The massive and uneven destruction of capital in World War II led to primitive accumulation in the semi-periphery, moments of restructuring when the bourgeoisie takes what it needs for capitalism to function by force — for example, the enclosure of commons lands between 1760 and 1820 studied extensively by E. P. Thompson in The Making of the English Working Class and the concurrent enclosure of women within the nuclear family allowing capital to seize their reproductive labor without a wage, a phenomenon studied by Silvia Federici in Caliban And The Witch. After the war, the modernization of Italian agriculture drove peasants from the South into vast, ghettoized labor pools in the borgate, or peripheral slums of northern cities and proletarianization spewed out immigrants who became Australians or, like Antonio Berrutti, minor characters in the Paris of film such as Breathless (Godard, 1960.) Modernizing agriculture meant that fewer laborers were required to produce the same amount of produce and livestock. The resulting migration to industrial areas transformed Italian peasantry into a proletariat with the massive unemployed layers necessary for capital to keep the price of labor down and to provide a standing reserve of labor power against fluctuations in the process of valorization. Between 1945 and 1960, more than a third of the Italian population moved from one district to another. (Dowson 1973). For proletarians, The only thing worse than being exploited by capital is being forced to exist outside of surplus value extraction but within capitalism. Primitive accumulation and proleatarianization subtend the capture by capital’s circuits of housework, which is mostly performed outside the space of formal market exchanges (Caffentzis 2013, 253.) The contradiction between capital’s need for a standing reserve of possible laborers and it’s demand that everyone work to survive figures out capital’s structural ban: a proletariat abandoned by capital to reproduce itself without access to the means to do so.

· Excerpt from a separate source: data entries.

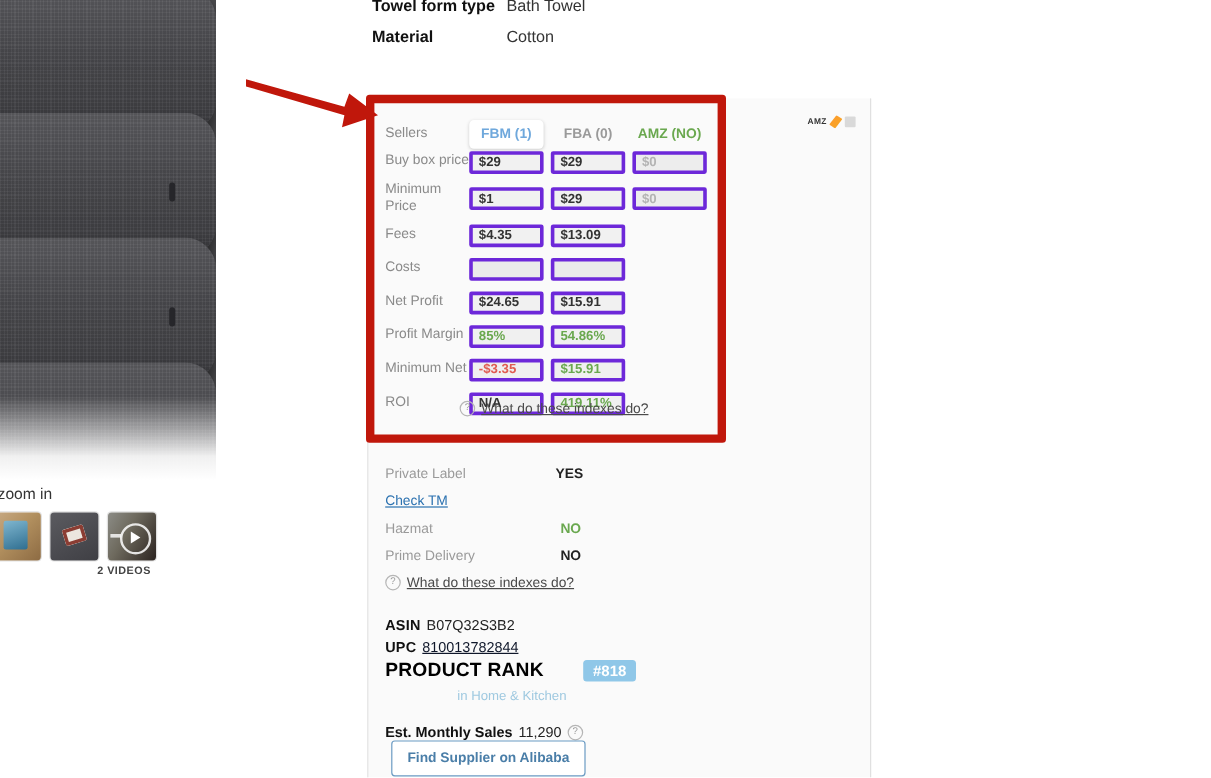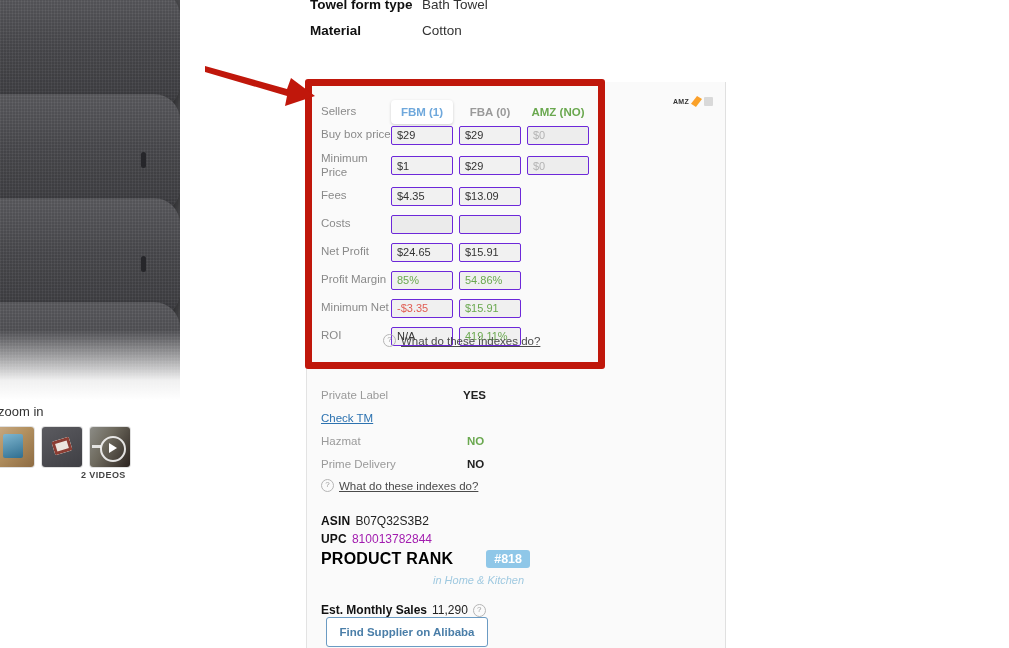"$29" .cell-box { border: 1px solid #6d28d9 -> 3px solid #6d28d9; font-weight: none -> bold }
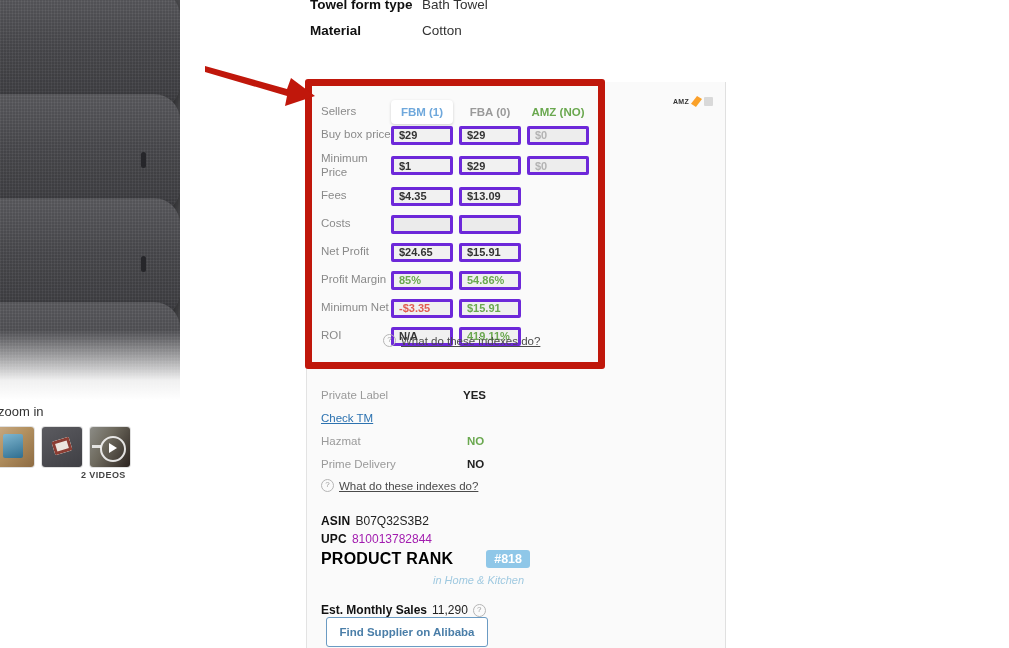"810013782844" .asin-val.link { color: #a21caf -> #0f172a; text-decoration: none -> underline }
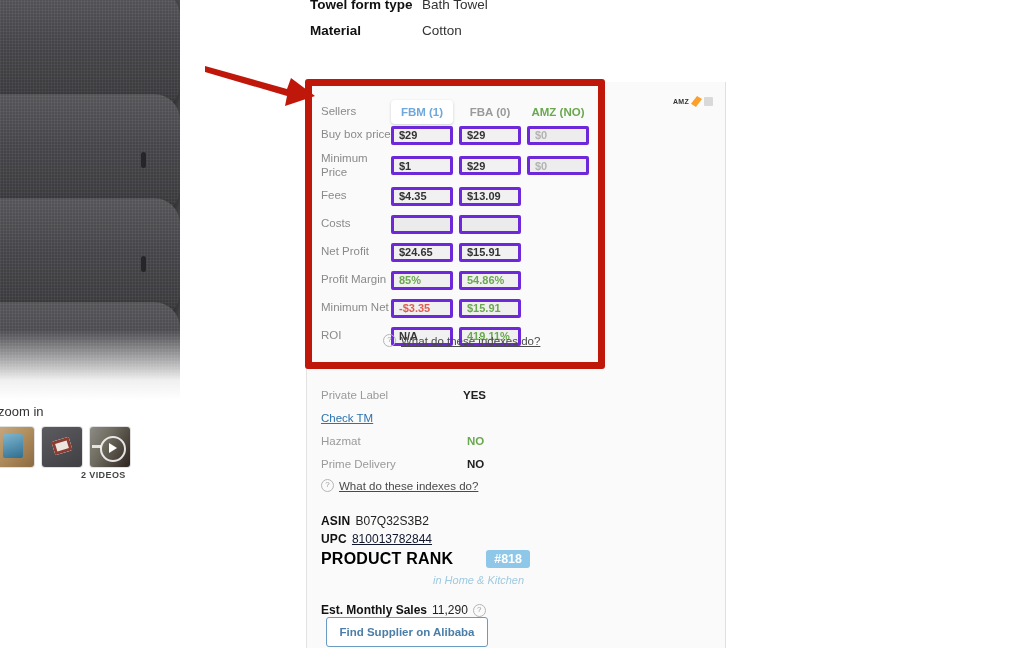"in Home & Kitchen" #rank-cat { font-style: italic -> none; margin-left: 112px -> 60px }
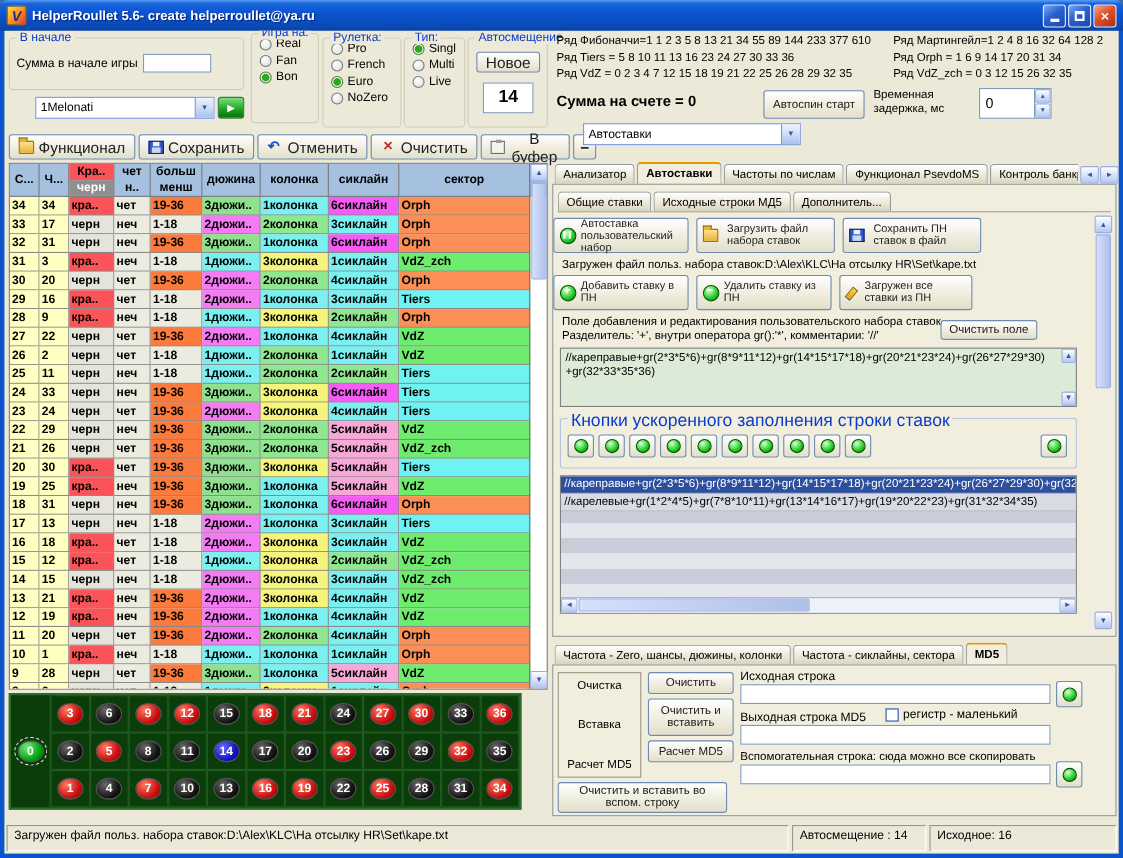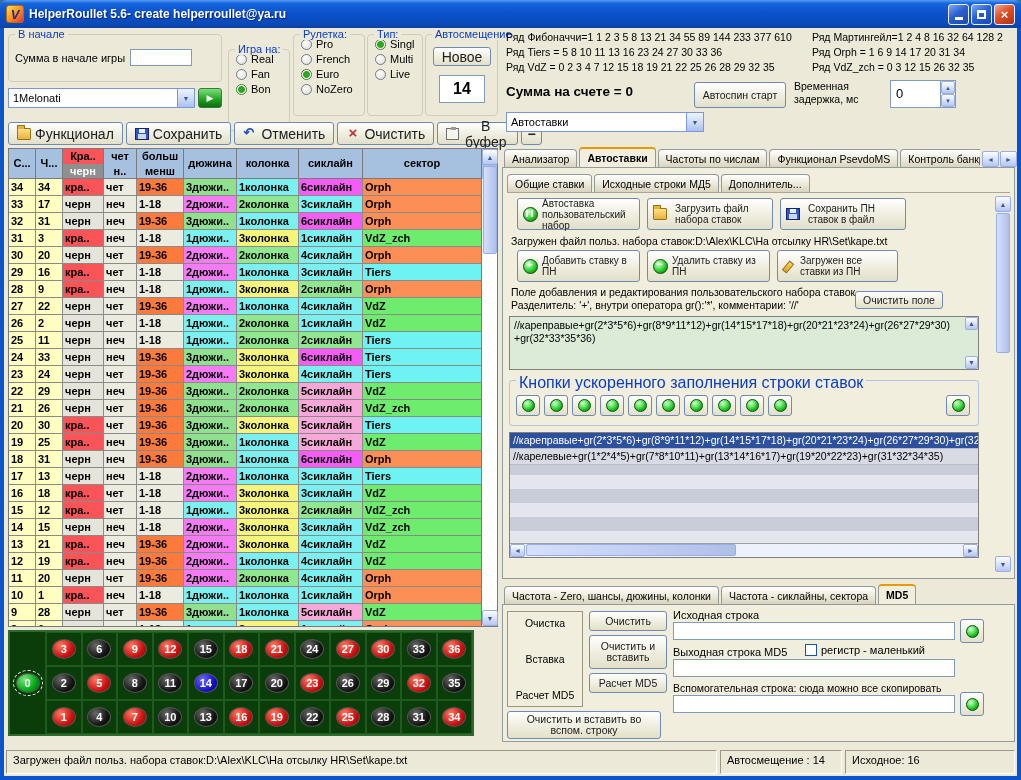"Игра на:" #grp-game { top: 21px -> 2px }
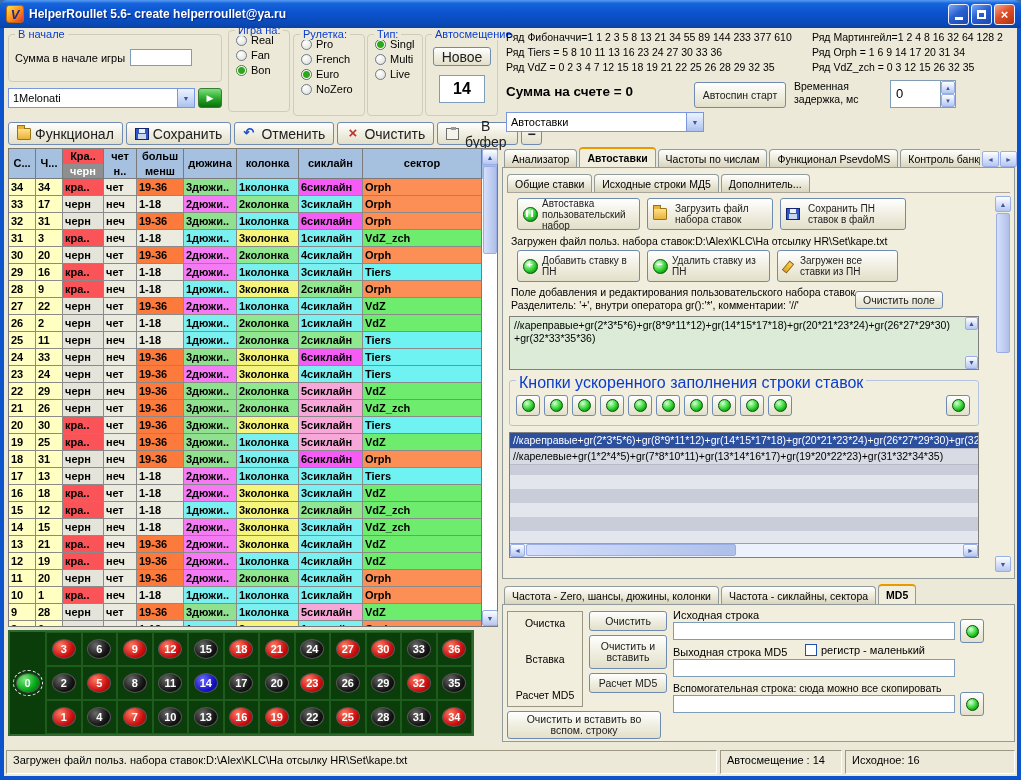"1Melonati" .combo { margin-left: none -> 24px }
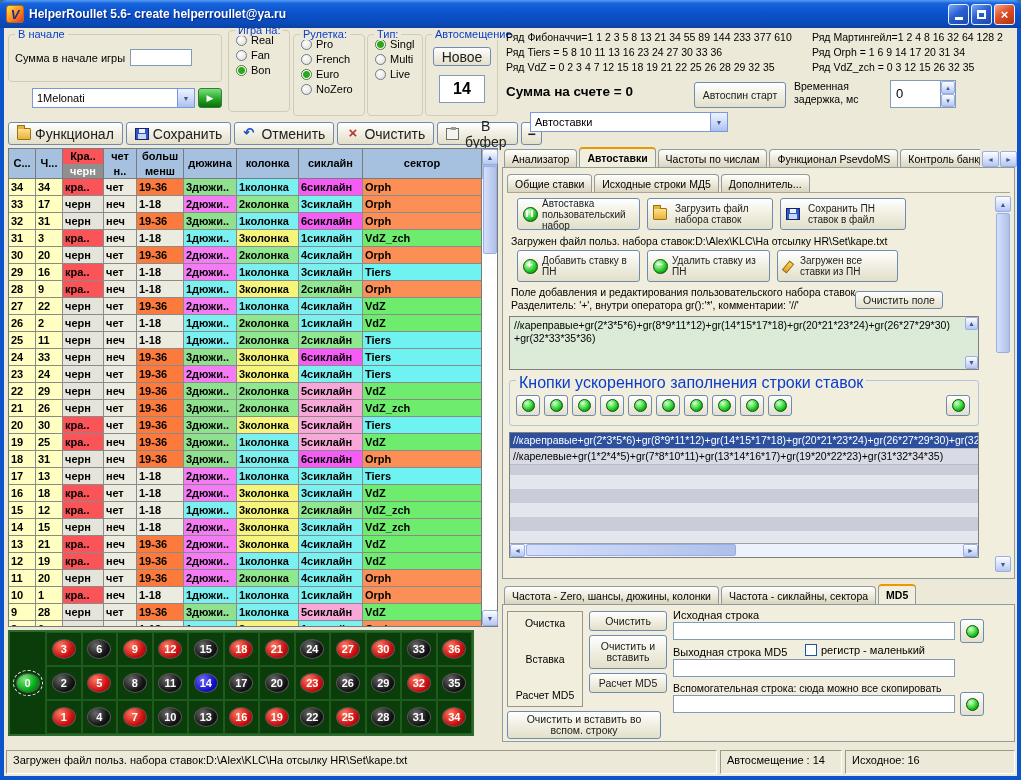"Автоставка пользовательский набор" .btnrow { left: 14px -> 0 }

Capital forces the proletariat to work and be available for work by depriving labor of the means of sustenance so that the problem of continuing “the simple fact of living common to all living beings (animals men or gods)” (Agamben 1998, 1) becomes too intense for members of the class to swerve together into forms of life. Under capitalism, the proletariat reproduces itself as bare life and that is what camps crystalize about capitalism as Michael Denning shows in an essay entitled “Wageless Life.” The metropolises in the films appear as camps because they contain bare life embodied in surplus populations and unwaged domestic workers and in the unwaged portion of labor power reflected in the life of the worker — the economic lack that women’s work compensates for.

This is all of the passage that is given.